The secularism is noted by the affinity the nominal Jesus has for tax
collectors, who—though of low rank—are the supreme agents of secular government.
*Absurd
miraculous claims: a kind of Catch 22: The Romans will get you whether you
dispute the miracles or broadcast them.
4 WHERE
WAS JESUS BORN?
Having
noted the closeness of the New Testament Nativity Story to that of myth, we may
question whether Bethlehem is not as nominal a birthplace of Jesus as Jesus
Himself is nominal. Perhaps Bethlehem is an invention for a story of one who is
NOT known to be God until years later, when the story is revisited in hindsight.
Let
us give closer attention to the name of Bethlehem than we generally do.
When
we look closely, it becomes obvious that Bethlehem consists of two words: Bethle
+ hem. ‘Hem’ is a suffix that stands for hometown or home village. The suffix
survives in German, as in the name of the city of Mannheim, which is the third
largest city in the state of Baden-Württemberg. How ‘heim’ came to Bethle-heim’

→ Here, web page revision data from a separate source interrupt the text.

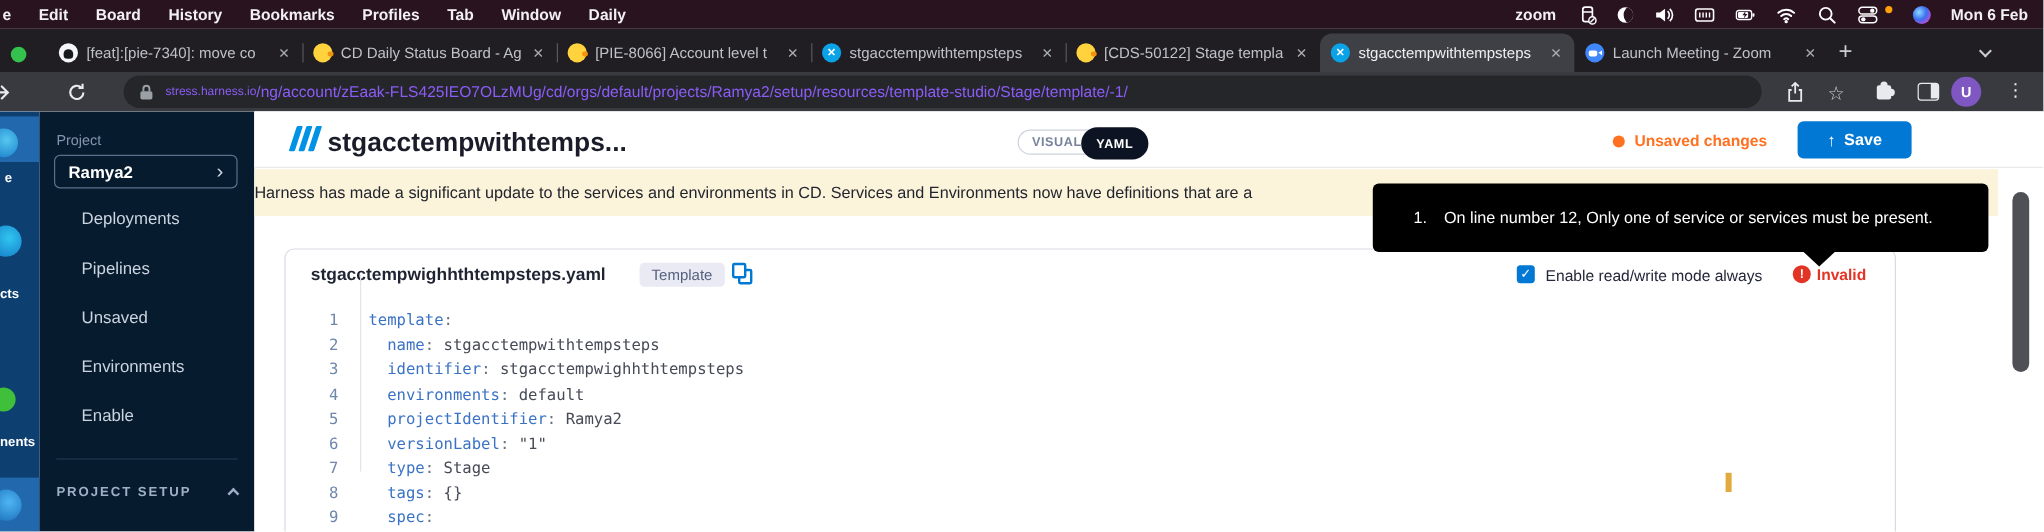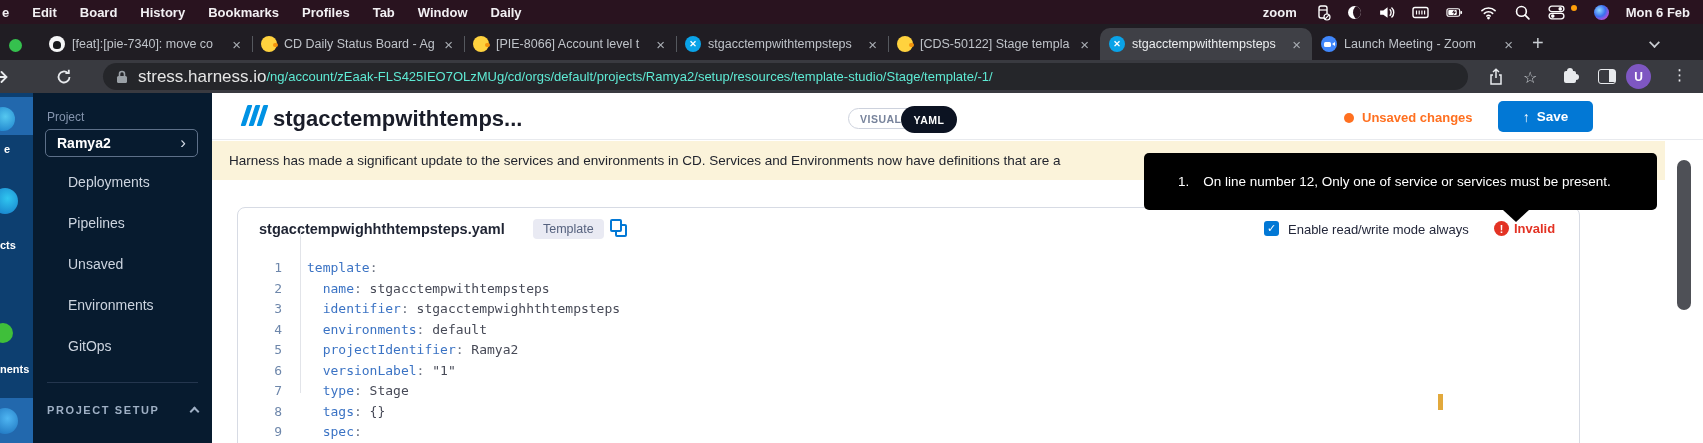--- a/index.html
+++ b/index.html
@@ -53,7 +53,7 @@
   .urlpill { position:absolute; left:103px; top:3px; width:1365px; height:27px; background:#25262a;
              border-radius:14px; display:flex; align-items:center; padding:0 13px; overflow:hidden; }
   .lock { width:12px; height:14px; margin-right:10px; flex:0 0 auto; }
-  .url-domain { color:#e5e5e5; font-size:17px; white-space:nowrap; }
+  .url-domain { color:#8b5cf6; font-size:10px; white-space:nowrap; }
   .url-path { color:#5eead4; font-size:13px; white-space:nowrap; }
   .share { left:1487px; } .star { left:1523px; font-size:16px; color:#c9cdd2; }
   .puzzle { position:absolute; left:1564px; top:11px; width:12px; height:12px; background:#e8eaed; border-radius:2px; }

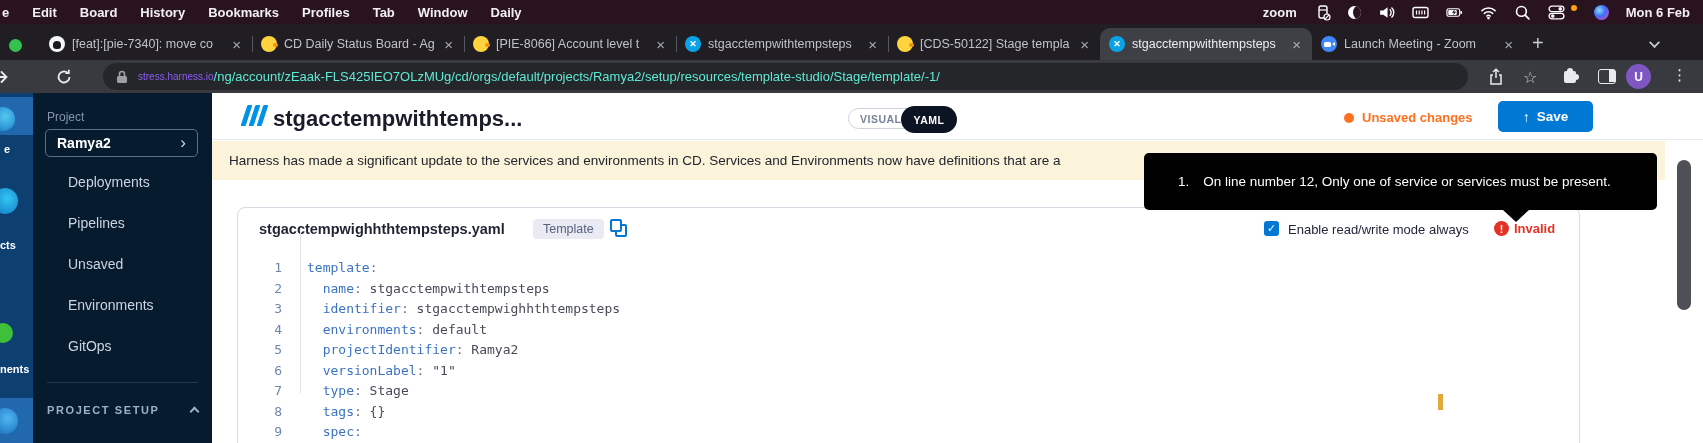--- a/index.html
+++ b/index.html
@@ -54,7 +54,7 @@
              border-radius:14px; display:flex; align-items:center; padding:0 13px; overflow:hidden; }
   .lock { width:12px; height:14px; margin-right:10px; flex:0 0 auto; }
   .url-domain { color:#8b5cf6; font-size:10px; white-space:nowrap; }
-  .url-path { color:#5eead4; font-size:13px; white-space:nowrap; }
+  .url-path { color:#8b5cf6; font-size:13px; white-space:nowrap; }
   .share { left:1487px; } .star { left:1523px; font-size:16px; color:#c9cdd2; }
   .puzzle { position:absolute; left:1564px; top:11px; width:12px; height:12px; background:#e8eaed; border-radius:2px; }
   .puzzle::before { content:""; position:absolute; left:3px; top:-3px; width:6px; height:6px; border-radius:50%; background:#e8eaed; }

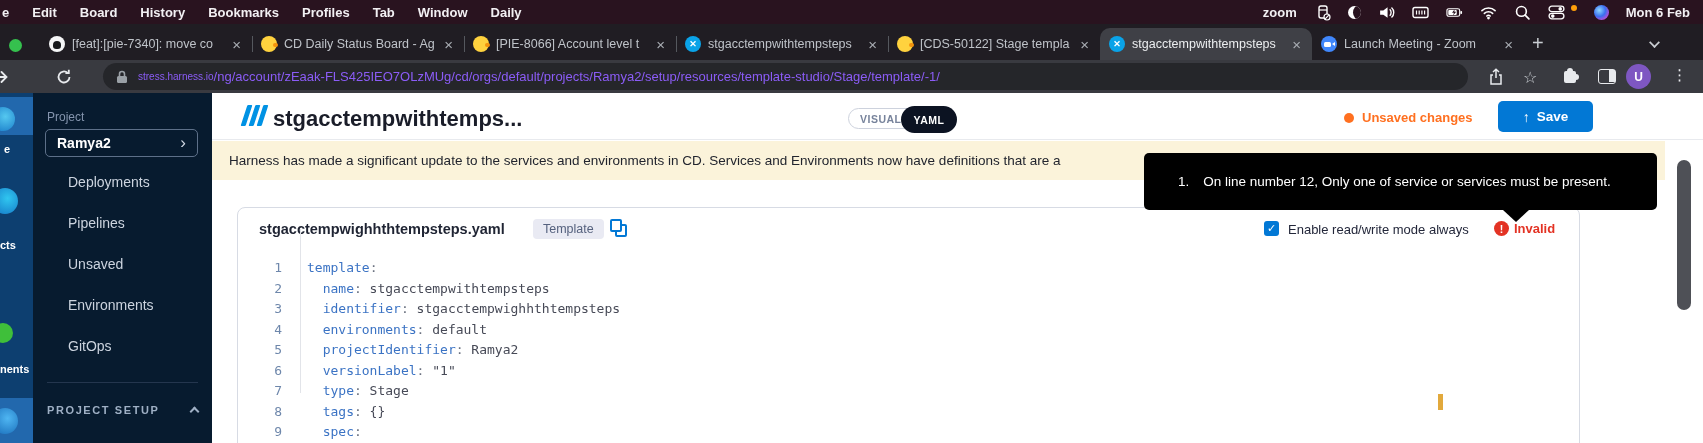--- a/index.html
+++ b/index.html
@@ -115,7 +115,7 @@
   .save-arrow { font-size:14px; font-weight:400; }
 
   .banner { position:absolute; left:0; top:48px; width:1453px; height:39px; background:#fbf3da;
-            display:flex; align-items:center; padding-left:17px; overflow:hidden; }
+            display:flex; align-items:center; overflow:hidden; }
   .banner-text { font-size:13.5px; color:#22252e; white-space:nowrap; }
 
   .card { position:absolute; left:25px; top:114px; width:1343px; height:250px; background:#fff;

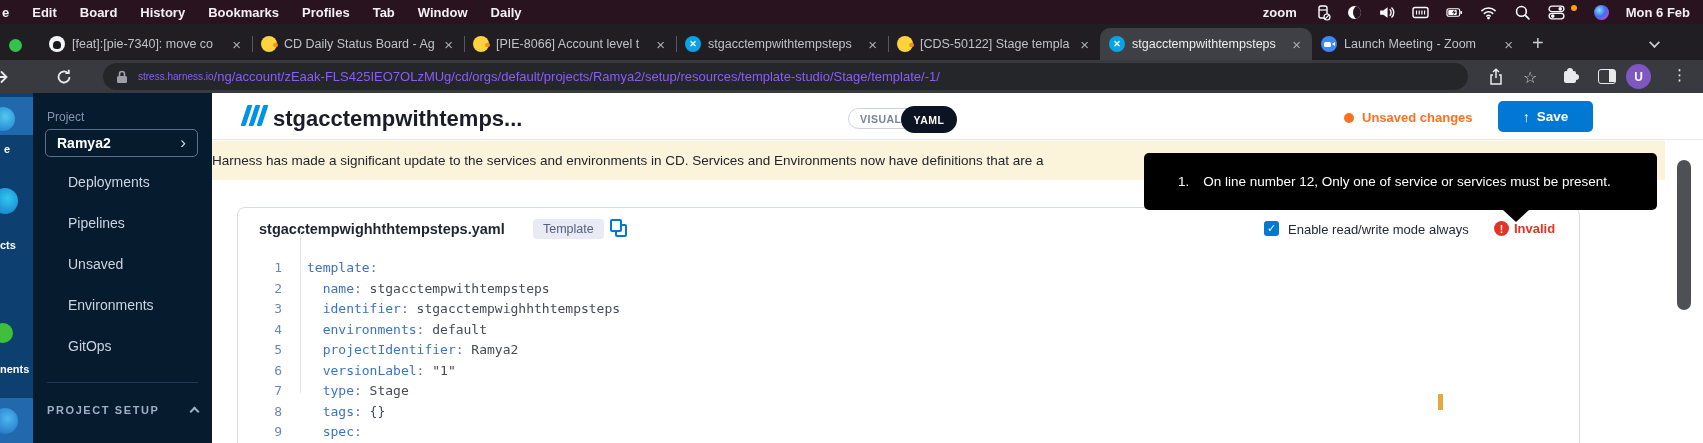--- a/index.html
+++ b/index.html
@@ -324,7 +324,7 @@
     <span class="nav-item" style="top:122px">Pipelines</span>
     <span class="nav-item" style="top:163px">Unsaved</span>
     <span class="nav-item" style="top:204px">Environments</span>
-    <span class="nav-item" style="top:245px">GitOps</span>
+    <span class="nav-item" style="top:245px">Enable</span>
     <div class="sb-divider"></div>
     <div class="setup-row">
       <span class="setup-label">PROJECT SETUP</span>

is a question for the readers to research on their own.
As
for the stem of the word, re: ‘Bethle’, we need go into greater detail about
the evolution of grammatical and etymological niceties, which give us the reasons
why words frequently change their pronunciation and even their meaning.
A
closer investigation concerning the origin of words leads us to what is known
as Grimm’s Law, which describes the changes in sound between words from one
language to another, or even for changes in one and the same language.
How
indeed did the German Johann become Hans?
Among
the changes of sounds between this and that word are those of consonants. Re: B becomes V (or vice versa), L
becomes R (AmsteLdam ends up being pronounmced as AmsteRdam); C becomes K or CH (Kapel > Chapel), J becomes G (Jod > God), and many more such. There is also a linguistic phenomenon
where syllables and/or letters change places, as in Constantinopol. In the
syllable ‘pol’ (=city) the last consonant L
is replaced by the vowel E, and the
syllable is no longer pronounced ‘pol’, but ‘ple’. Given that P may be derived from F, we come to see that ‘pol’ or ‘opol’

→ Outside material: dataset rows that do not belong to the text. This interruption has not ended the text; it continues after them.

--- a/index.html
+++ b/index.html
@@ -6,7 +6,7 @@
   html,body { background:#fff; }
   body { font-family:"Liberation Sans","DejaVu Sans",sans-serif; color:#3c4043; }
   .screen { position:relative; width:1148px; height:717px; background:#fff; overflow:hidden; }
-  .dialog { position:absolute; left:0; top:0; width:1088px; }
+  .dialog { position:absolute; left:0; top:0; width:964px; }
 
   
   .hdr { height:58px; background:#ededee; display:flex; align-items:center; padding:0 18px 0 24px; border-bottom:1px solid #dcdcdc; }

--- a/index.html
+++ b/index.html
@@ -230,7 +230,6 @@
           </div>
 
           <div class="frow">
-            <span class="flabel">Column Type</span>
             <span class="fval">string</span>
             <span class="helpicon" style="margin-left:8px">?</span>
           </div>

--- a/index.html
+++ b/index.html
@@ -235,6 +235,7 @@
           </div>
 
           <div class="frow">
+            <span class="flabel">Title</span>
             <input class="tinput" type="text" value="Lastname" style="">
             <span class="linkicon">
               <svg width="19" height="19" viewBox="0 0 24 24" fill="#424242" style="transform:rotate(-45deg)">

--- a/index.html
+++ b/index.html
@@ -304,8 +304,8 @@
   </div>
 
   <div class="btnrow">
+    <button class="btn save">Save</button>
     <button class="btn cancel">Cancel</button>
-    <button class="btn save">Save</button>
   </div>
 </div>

is derived from ‘ofal’/ offal.
A
similar juxtaposition of sound occurs in the word ‘bethle’, re: ‘betel’. And, surprise, surprise! betel bespeaks ‘betel
leaf’.
Juxtapositions
of sound (whether letter or syllable) may occur due to no other reason than a convenience
of the tongue. At other times it may happen due to political reasons (as to
perpetuate a lie); at yet other times it may be because (contrary to
conventional academic wisdom) the thought process does not occur in a linear
cause and effect fashion, but follows the route of pareidolia, which is a kind
of mental quantum jump. We can note this in the above paragraph, where the word
Jod, when pronounced God, no longer means God, but the Devil or some such.
In
short, it is rather in Betelheim than Bethlehem where Jesus was born. Or
perhaps he was not born there at all. In any case, why was Betelheim changed to
Bethlehem?
A
likely answer is that the betel leaf, a medicinal plant, was among the three gifts
[gold (surely Moses would have frowned), frankincense, and myrrh] that the magi
brought the newborn Jesus. Apparently those who were disseminating the story of
Jesus believed the betel leaf not to be a healing plant, but like the leaf of marihuana
(grass/weed + John), a substance likely to cause its user to resist pretentious
authority or quickly see through the lies and fakery of those who exercised it.